Willis opened the door and slid in behind the wheel. “Everybody will meet us here in a few minutes. I’m going to station two of them in the house, probably Gene and Clyde. They’re old enough and trustworthy enough to babysit the place while Mr. Miller is getting checked out. I’ll have Chuck start the canvass in one direction, and get Ernest McKnight to head down the other side of the street.”

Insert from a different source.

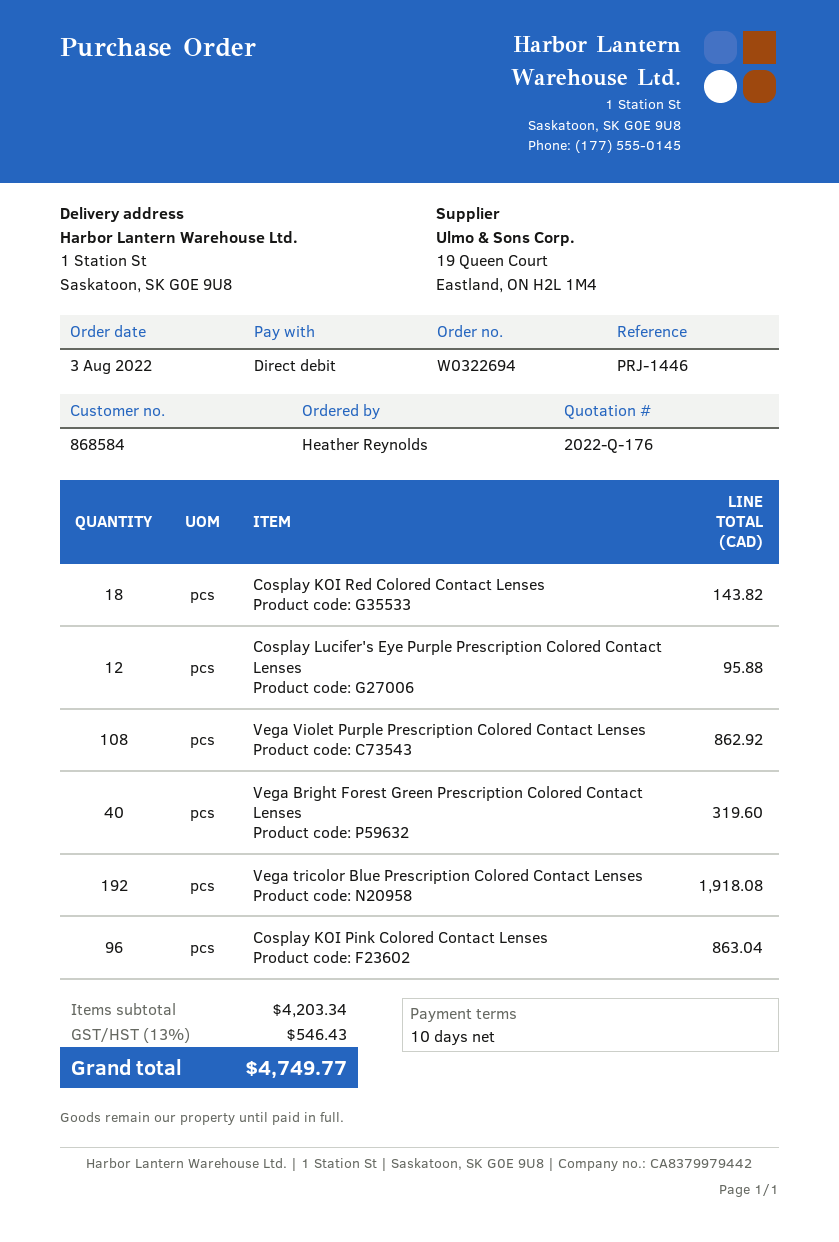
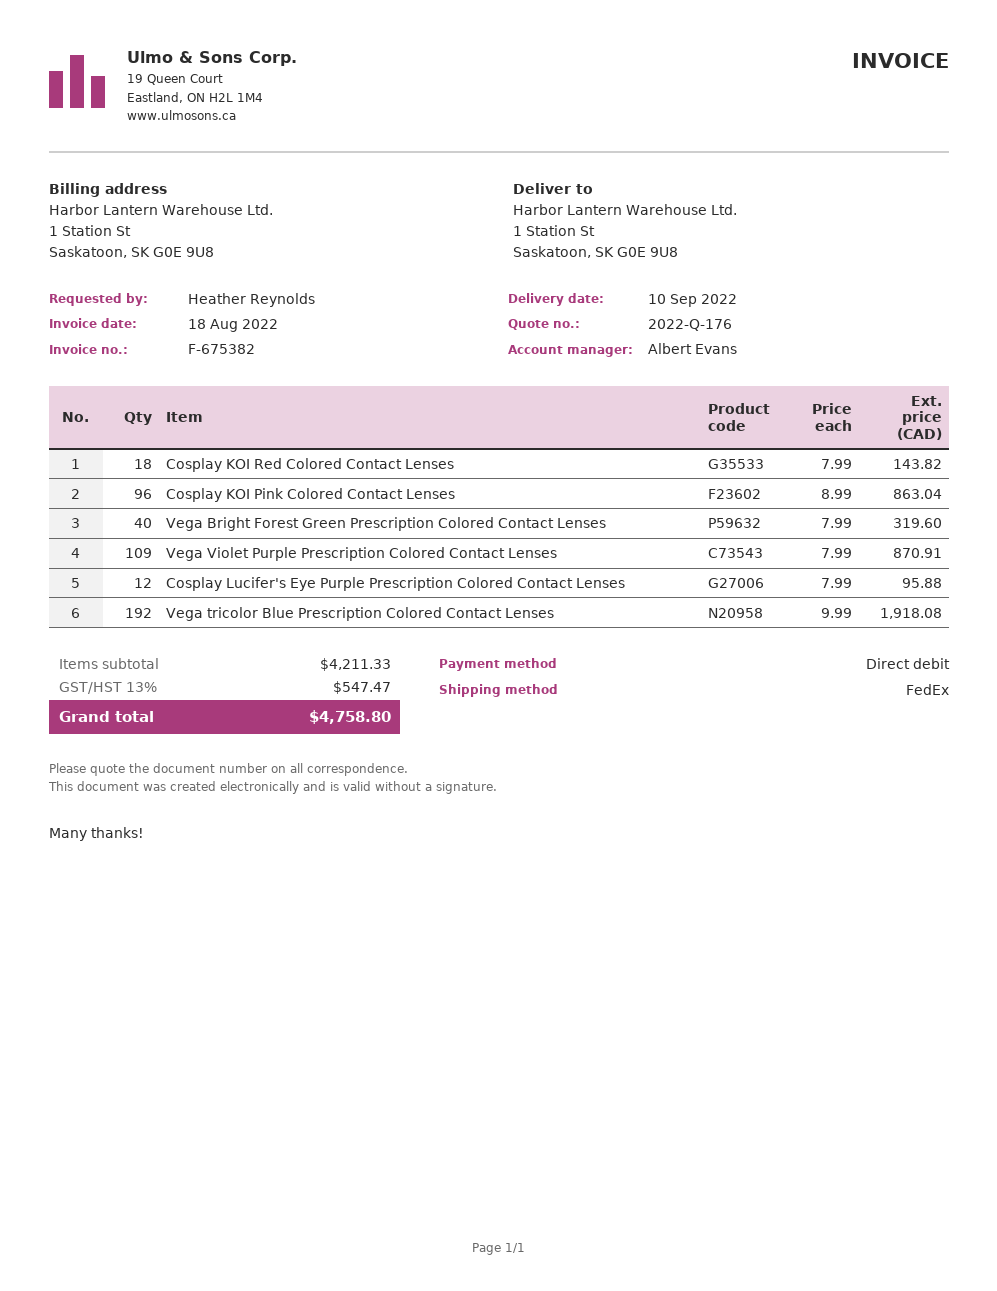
Vega Violet Purple Prescription Colored Contact Lenses: 108 for 862.92 -> 109 for 870.91
subtotal: 4203.34 -> 4211.33
tax: 13% = 546.43 -> 13% = 547.47
total: 4749.77 -> 4758.80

“You think that’s gonna work out okay? This is still South Carolina, Willis. Some people see a black man knocking on their door in the middle of the night, they’re going to answer with a twelve-gauge before they ever look to see if they know him.” Ernest McKnight was a respectable businessman, one of the best mechanics I’d ever seen, and about six and a half feet tall and blacker than the ace of spades. I did not want to see that gentle giant killed by some nervous homeowner while trying to help the police.
“I’ll send Irene Middleton out with him. Make sure she does the knocking, and Ernest can ask the questions. He’s been an auxiliary deputy for a long time, and was an MP in the army, too. He knows what kind of things to look for.”
“You know they ain’t going to find anything,” I said.
“I know we have to try everything we can think of,” he growled.
“I’m not arguing that, Willis,” I said. “I’m just saying that…well, I don’t even know what I’m doing here. I can’t help none with the living.”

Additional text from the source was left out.